# WHAT IS BEING ASKED
All lines holding the word "frame" are to be copied from the records beneath.

# MATERIAL PROVIDED

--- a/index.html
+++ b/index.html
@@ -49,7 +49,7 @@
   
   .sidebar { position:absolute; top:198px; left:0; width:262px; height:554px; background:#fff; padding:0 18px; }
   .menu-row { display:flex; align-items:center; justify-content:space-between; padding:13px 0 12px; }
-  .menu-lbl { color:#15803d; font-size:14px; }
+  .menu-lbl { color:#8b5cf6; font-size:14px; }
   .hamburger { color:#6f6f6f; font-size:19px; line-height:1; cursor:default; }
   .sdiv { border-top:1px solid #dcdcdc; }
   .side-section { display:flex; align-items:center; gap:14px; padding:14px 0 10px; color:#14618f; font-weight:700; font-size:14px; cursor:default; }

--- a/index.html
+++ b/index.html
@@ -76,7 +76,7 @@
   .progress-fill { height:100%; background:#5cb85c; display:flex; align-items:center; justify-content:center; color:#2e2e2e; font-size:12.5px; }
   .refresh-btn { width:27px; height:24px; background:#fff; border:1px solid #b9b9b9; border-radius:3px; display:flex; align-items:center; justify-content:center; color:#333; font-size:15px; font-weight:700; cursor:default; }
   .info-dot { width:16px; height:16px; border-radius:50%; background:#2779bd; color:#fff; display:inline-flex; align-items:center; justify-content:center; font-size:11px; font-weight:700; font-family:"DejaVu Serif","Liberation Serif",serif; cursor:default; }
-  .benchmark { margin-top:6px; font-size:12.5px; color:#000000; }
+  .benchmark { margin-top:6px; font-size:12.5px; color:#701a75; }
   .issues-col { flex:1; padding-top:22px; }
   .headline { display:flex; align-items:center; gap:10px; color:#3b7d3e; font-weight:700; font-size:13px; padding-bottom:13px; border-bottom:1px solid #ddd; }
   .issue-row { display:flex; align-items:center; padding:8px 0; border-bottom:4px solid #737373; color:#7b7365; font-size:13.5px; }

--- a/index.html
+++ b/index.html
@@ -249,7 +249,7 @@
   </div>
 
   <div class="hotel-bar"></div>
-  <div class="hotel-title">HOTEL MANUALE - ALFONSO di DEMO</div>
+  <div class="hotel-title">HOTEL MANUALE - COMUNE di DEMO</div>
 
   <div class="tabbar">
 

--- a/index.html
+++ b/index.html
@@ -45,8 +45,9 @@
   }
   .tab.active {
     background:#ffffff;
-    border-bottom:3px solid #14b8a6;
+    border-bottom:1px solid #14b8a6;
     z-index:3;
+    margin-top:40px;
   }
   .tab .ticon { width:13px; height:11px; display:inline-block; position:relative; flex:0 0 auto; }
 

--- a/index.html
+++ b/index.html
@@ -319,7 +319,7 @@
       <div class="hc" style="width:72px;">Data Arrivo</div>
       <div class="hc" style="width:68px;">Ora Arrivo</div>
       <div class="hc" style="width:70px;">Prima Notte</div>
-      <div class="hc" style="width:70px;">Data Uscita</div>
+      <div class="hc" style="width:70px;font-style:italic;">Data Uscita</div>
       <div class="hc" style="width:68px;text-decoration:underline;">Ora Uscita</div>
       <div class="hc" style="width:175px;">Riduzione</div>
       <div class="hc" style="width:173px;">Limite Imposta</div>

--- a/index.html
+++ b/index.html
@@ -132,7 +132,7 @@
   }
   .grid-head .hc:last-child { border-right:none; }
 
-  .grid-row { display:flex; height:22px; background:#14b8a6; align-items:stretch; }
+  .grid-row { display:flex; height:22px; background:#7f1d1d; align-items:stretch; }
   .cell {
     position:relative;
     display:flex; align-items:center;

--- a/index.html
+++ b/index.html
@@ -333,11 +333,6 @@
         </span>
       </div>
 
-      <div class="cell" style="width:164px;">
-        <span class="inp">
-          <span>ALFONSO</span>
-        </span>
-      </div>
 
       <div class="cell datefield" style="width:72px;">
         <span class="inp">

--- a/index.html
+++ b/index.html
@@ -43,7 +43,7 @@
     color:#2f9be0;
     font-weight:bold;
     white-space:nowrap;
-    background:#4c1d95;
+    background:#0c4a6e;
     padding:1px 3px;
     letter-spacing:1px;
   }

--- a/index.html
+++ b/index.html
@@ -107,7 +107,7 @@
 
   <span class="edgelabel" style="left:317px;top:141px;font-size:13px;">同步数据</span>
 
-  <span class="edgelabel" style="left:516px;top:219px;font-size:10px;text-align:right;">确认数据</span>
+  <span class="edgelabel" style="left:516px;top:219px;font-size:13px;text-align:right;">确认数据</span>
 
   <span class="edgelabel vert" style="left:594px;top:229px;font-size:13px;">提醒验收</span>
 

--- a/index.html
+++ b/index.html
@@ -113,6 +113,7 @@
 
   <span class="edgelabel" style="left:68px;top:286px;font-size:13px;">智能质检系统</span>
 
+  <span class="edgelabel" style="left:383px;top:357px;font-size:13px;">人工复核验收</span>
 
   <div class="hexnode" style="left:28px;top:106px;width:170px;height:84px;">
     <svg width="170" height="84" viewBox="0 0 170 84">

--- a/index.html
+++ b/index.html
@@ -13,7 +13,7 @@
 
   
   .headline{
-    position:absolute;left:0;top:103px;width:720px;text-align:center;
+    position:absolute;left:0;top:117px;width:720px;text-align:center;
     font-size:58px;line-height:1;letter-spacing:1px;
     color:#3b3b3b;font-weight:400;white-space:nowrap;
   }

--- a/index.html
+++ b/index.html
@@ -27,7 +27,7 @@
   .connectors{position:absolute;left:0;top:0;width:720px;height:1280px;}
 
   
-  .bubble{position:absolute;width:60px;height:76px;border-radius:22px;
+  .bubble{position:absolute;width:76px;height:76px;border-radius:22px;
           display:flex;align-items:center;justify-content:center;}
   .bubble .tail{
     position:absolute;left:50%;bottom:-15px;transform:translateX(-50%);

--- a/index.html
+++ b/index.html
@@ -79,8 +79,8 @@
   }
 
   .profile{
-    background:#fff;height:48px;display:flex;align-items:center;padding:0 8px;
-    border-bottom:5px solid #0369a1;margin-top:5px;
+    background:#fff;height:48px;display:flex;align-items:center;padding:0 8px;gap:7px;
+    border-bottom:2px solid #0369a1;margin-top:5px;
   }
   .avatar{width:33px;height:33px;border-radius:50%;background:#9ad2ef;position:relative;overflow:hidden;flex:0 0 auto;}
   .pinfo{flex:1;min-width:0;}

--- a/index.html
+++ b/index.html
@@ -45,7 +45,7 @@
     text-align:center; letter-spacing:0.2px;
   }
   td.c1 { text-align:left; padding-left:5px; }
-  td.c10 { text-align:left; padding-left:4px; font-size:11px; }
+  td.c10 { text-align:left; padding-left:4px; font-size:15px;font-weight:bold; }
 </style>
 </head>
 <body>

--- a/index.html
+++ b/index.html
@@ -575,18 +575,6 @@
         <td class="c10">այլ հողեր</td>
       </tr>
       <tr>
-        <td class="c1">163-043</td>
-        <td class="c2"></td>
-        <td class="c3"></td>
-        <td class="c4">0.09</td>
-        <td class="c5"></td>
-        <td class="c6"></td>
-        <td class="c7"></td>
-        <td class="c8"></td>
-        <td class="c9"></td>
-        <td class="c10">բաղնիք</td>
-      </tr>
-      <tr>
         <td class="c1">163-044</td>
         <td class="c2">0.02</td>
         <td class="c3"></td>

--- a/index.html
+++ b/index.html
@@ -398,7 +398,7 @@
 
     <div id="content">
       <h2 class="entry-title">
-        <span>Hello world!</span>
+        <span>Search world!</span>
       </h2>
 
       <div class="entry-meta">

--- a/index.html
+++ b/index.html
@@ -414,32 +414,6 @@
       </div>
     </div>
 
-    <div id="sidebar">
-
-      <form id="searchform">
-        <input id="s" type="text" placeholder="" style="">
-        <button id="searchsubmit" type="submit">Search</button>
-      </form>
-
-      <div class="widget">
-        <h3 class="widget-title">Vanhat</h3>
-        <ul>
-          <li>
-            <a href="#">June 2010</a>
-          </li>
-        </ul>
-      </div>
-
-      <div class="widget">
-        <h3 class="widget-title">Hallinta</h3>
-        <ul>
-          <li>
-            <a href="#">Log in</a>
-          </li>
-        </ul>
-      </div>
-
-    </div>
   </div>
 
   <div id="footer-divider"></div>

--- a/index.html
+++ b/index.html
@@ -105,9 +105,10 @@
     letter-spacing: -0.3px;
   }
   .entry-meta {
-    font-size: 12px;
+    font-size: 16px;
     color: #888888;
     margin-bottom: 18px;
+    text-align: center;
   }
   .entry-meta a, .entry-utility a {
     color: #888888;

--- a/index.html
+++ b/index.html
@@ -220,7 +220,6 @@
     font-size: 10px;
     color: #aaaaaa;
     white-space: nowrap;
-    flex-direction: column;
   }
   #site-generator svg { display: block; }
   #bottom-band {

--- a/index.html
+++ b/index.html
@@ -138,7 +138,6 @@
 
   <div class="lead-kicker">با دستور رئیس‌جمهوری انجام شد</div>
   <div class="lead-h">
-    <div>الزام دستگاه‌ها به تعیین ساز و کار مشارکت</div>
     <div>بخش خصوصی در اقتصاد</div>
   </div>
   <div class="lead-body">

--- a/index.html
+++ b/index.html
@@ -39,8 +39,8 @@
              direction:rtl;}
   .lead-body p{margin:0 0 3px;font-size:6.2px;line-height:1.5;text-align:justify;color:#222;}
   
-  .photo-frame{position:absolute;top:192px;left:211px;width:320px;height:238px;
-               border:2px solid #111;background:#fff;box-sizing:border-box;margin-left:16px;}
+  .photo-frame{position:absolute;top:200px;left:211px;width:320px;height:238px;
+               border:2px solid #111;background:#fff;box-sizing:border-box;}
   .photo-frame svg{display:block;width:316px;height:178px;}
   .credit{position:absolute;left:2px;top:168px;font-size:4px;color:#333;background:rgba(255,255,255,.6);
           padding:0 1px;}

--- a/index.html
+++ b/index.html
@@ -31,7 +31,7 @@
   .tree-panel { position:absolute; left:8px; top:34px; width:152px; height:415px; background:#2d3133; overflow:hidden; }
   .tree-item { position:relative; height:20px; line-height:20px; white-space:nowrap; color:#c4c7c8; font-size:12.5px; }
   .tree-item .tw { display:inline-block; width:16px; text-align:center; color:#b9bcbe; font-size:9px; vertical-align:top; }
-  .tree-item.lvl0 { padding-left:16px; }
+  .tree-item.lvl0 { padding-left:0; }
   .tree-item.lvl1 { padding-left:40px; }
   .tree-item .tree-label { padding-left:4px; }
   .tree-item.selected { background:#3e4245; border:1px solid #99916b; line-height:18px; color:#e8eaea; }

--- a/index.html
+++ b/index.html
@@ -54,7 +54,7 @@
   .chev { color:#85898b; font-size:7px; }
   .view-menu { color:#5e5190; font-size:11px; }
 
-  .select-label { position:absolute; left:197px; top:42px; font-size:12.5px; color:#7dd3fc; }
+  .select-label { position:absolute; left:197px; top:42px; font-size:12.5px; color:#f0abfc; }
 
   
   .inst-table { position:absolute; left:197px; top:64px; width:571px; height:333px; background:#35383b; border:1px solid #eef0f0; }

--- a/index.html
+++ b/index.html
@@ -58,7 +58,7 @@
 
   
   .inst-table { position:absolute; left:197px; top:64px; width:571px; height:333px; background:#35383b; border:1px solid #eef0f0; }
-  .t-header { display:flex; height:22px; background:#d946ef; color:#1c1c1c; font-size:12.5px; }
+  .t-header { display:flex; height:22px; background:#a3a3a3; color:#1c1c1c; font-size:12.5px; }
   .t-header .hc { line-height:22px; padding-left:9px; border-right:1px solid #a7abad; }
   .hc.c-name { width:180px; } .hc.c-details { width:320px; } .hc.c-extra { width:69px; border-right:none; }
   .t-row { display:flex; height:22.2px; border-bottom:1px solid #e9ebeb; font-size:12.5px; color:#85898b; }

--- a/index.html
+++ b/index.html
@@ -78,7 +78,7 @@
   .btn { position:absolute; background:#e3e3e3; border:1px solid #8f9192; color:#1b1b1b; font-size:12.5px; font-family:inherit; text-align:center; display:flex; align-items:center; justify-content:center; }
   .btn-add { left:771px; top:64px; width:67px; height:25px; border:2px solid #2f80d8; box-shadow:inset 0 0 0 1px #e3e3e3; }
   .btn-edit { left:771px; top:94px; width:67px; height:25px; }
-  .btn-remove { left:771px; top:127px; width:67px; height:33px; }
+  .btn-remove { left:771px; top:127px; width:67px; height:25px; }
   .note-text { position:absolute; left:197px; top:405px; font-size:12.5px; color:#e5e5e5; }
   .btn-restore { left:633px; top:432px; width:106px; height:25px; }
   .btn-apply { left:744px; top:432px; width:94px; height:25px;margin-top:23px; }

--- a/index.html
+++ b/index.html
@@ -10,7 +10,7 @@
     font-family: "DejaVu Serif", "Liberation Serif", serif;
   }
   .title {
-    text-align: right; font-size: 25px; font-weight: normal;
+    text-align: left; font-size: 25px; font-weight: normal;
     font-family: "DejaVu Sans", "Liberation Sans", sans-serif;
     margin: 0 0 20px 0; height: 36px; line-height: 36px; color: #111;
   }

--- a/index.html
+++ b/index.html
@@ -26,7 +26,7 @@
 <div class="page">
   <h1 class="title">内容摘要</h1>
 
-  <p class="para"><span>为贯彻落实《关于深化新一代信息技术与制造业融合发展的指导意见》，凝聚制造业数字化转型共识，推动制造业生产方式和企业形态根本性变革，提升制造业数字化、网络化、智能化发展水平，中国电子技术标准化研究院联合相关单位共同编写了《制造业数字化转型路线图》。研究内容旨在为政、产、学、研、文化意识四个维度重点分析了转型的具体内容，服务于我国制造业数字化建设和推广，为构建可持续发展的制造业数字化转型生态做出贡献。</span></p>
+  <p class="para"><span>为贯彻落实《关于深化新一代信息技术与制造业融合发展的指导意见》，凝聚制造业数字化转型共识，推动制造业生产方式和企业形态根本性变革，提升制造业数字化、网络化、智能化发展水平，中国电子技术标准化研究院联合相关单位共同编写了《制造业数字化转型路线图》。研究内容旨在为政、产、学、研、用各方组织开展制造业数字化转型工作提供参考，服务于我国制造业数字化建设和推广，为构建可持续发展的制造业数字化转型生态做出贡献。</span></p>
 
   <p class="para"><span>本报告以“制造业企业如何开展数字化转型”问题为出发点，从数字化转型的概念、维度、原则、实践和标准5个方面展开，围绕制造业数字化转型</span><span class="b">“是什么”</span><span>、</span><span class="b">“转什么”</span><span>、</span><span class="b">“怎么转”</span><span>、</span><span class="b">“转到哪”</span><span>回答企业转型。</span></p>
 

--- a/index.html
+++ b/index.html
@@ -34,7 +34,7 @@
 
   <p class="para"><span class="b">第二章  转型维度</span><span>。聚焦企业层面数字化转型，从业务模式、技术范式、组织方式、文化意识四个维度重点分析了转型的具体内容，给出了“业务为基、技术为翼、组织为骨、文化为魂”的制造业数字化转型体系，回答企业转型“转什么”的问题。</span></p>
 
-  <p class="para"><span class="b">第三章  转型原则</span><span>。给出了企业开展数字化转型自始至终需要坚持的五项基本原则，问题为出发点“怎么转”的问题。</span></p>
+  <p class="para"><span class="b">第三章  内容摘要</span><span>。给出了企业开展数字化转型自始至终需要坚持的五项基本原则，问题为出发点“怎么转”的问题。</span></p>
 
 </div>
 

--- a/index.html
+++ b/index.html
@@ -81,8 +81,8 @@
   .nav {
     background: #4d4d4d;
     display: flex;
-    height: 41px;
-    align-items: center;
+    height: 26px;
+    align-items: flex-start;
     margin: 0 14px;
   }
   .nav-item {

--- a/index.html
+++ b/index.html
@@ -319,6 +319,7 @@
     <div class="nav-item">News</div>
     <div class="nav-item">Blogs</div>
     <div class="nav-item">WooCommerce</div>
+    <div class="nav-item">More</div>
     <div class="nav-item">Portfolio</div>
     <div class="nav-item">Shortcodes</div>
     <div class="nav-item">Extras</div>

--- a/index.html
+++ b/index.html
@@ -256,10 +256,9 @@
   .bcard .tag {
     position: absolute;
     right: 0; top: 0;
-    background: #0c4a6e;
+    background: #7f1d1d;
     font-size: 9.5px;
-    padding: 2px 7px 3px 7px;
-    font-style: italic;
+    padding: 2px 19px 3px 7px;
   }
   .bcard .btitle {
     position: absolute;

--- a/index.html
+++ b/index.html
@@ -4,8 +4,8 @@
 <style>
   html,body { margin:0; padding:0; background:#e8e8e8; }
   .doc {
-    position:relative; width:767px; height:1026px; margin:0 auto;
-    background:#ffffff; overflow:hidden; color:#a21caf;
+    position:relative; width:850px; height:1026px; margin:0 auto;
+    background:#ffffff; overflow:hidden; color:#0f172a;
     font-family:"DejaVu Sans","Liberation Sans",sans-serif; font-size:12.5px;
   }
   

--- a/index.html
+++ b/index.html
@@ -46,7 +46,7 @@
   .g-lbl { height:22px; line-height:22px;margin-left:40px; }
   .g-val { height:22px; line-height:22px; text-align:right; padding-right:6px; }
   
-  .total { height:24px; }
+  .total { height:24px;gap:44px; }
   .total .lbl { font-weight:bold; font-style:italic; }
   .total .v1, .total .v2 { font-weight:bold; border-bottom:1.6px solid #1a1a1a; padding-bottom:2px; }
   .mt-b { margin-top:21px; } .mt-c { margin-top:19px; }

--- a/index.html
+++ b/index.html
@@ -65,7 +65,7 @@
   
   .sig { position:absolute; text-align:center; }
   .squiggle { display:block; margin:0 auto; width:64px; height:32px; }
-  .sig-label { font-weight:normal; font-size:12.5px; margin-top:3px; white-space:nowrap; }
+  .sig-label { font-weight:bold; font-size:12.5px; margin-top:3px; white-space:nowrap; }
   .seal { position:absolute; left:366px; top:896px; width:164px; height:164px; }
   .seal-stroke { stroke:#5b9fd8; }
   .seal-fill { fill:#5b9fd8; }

# ANSWER BELOW
-  .photo-frame{position:absolute;top:192px;left:211px;width:320px;height:238px;
+  .photo-frame{position:absolute;top:200px;left:211px;width:320px;height:238px;
   .photo-frame svg{display:block;width:316px;height:178px;}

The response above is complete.